- Associate Professor, University of Florida
- T32 in the Neuroscience of Mental Health Graduate
Stephen Coombes directs the Laboratory for Rehabilitation Neuroscience at the University of Florida. His laboratory is focused on pain and motor processing in the human brain. Over the last several decades, the emergent view is that chronic pain has a central component that is characterized by changes in brain function and brain structure in nociceptive and non-nociceptive brain regions. Despite these advances, the translation to objective brain markers of chronic musculoskeletal pain remains an important challenge. The studies proposed in his currently-funded R01 address this challenge using state-of-the-art diffusion magnetic resonance imaging (dMRI), advanced analysis methods for tractography and bi-tensor quantification to assess microstructure in white matter pathways, and rigorous machine learning techniques to develop a brain based marker for musculoskeletal pain. Following his PhD in motor control, Stephen completed postdoctoral training in brain imaging and was supported by NIH T32 and F32 awards. Stephen's training and publication record demonstrate extensive experience in multimodal neuroimaging of motor and pain networks. I have published my research in journals that include Cerebral Cortex, Brain, Human Brain Mapping, Journal of Pain, Neuroimage, Pain, and Neuroimage: Clinical.

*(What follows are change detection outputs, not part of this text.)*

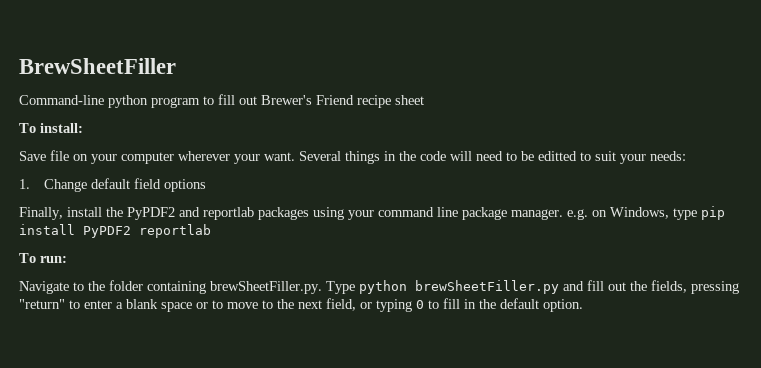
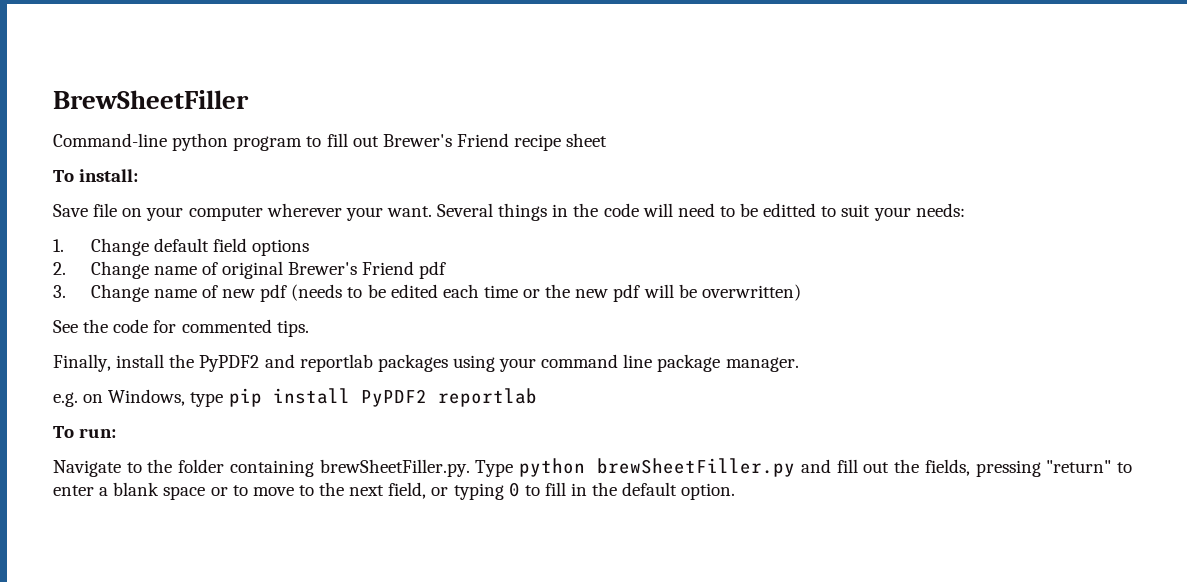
(206, 185) none -> [53,261,447,279] [53,284,801,302] [53,319,309,337] // 2. Change name of original Brewer's Friend pdf // 3. Change name of new pdf (needs to be edited each time or the new pdf will be overwritten) // See the code for commented tips.
(563, 214) none -> (799, 364) //

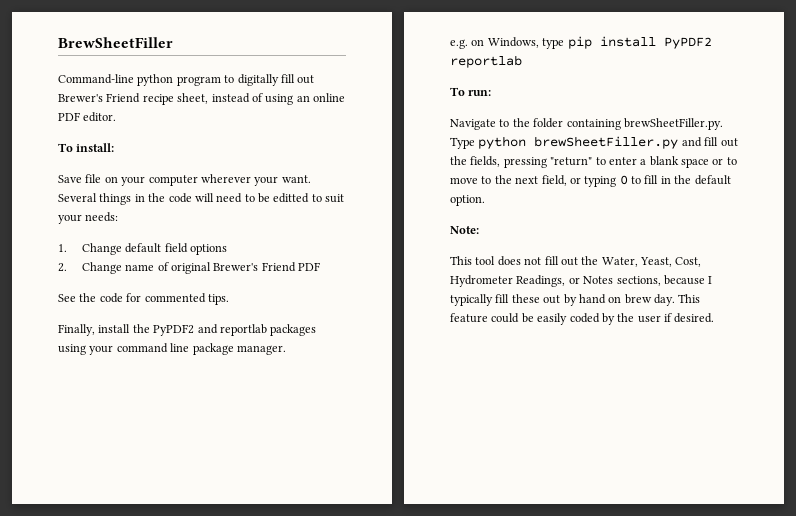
(322, 141) none -> [237,74,279,86] digitally
[566,133,608,147] sheet -> [177,93,345,105] [58,112,117,122] sheet, instead of using an online PDF editor.
[419,261,447,279] [53,284,801,302] pdf // 3. Change name of new pdf (needs to be edited each time or the new pdf will be overwritten) -> [298,262,321,271] PDF
(736, 491) none -> [450,226,479,234] [450,256,702,267] [450,275,713,287] [450,294,701,306] [450,313,715,325] // Note: // This tool does not fill out the Water, Yeast, Cost, Hydrometer Readings, or Notes sections, because I typically fill these out by hand on brew day. This feature could be easily coded by the user if desired.

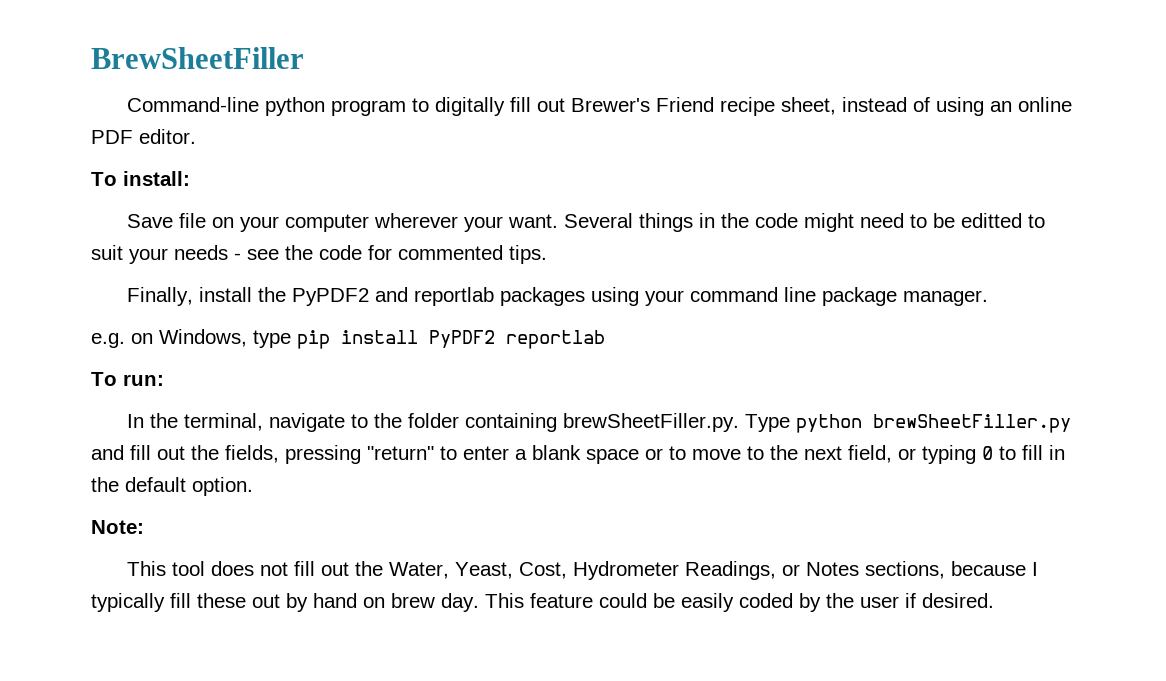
[194,193,214,202] will -> [804,213,855,232] might
[85,212,119,222] [58,243,228,255] [58,262,321,274] [58,294,76,302] needs: // 1. Change default field options // 2. Change name of original Brewer's Friend PDF // See -> [174,245,279,260] needs - see
[450,119,496,130] Navigate -> [127,413,346,432] In the terminal, navigate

On his training grant experience, Stephen writes:
My participation in the BNTP taught me a great deal about depression and the relationship with pain, as I had to opportunity to interact with faculty and other trainees who transformed my thinking. Currently, I mentor 1 post-doctoral fellow, 1 doctoral student, 3 masters students, and 3 undergraduate research assistants. He is also a committee member for 7 other doctoral students. He has also supervised 2 undergraduate thesis projects. My current post-doc has published 2 first authored papers, co-authored 2 additional papers, and presented his work at the Society for Neuroscience. My doctoral student has co- authored 3 papers, and also
presented his work at the Society for Neuroscience (in 2 years).